Casual Dining Group is the fourth largest restaurant business in the UK and there is a clear desire to grow. The vision is to double profit and reach 650 stores in the UK, and Steve believes this is achievable. It has great growth prospects across the globe and operating abroad is a very serious ambition, with Bella Italia already open in Deli and Saudi, and a Café Rouge and an office (be it only four desks at present) open in Dubai.

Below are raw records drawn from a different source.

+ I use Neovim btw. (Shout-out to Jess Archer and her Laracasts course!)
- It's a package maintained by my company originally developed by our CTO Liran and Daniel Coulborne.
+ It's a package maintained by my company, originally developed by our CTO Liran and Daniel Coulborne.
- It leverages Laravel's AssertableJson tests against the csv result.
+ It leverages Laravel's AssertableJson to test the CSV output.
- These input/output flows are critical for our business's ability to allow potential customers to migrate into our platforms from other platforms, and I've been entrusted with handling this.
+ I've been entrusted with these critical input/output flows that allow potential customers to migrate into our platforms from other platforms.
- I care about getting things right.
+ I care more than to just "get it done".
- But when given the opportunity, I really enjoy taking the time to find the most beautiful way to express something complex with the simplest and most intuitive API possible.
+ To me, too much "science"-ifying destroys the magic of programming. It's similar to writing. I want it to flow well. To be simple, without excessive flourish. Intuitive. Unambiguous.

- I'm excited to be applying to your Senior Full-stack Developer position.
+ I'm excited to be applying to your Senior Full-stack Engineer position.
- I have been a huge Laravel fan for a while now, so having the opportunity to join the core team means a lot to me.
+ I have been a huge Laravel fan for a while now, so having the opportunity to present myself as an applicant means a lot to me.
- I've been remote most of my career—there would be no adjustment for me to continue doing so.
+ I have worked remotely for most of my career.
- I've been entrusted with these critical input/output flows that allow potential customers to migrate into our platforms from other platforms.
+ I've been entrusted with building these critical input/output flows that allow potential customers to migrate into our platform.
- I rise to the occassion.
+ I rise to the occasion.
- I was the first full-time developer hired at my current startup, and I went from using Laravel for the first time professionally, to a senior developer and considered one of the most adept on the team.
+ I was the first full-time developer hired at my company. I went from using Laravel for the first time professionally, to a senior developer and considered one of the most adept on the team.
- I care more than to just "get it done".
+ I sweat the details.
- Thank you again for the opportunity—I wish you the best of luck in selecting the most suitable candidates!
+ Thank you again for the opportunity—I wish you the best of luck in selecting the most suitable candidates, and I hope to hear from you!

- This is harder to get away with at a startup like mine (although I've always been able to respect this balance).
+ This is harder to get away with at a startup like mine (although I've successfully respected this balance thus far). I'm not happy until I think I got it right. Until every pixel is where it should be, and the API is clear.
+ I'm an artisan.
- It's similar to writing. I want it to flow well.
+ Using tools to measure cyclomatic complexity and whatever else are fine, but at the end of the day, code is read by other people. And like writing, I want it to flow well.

Looking forward, it’s all about supporting the growth plan of investing in people, brands, guests and property. Casual Dining Group is looking for new brands to acquire and develop alongside continued organic growth. Steve conceded that Brexit has forced the foot to be put on the door for a short time while the dust settles. The property markets are uncertain so it’s all about seeing what happens in six months and taking the opportunities. The trackers have shown a decline in restaurant visitors over the last eight weeks, but no one can be sure why. Steve put to the audience the possibilities of the weather, England’s disastrous performance in the Euros and the fear factor brought on by Brexit. Steve also believes that the impact of the predicted recession will depend on when it happens, how deep it is, and the recovery style. He ended by reminding the audience that the casual dining sector proved itself very resilient in the last recession as people didn’t stop going out to eat, choosing instead to cut back on big ticket expenses.
During the question and answer session, Steve revealed that what Tim Martin has done with Wetherspoon is something to be admired; if a brand is going to have more than 100 stores it has to pass the ‘Wigan test’; Casual Dining Group is keen to stay in the tapas space, but La Tasca will not be called La Tasca going forward; and home delivery is in the early stages with the signs good so far, however, quality of food is paramount and if it will be pulled if he suspects it is damaging a brand.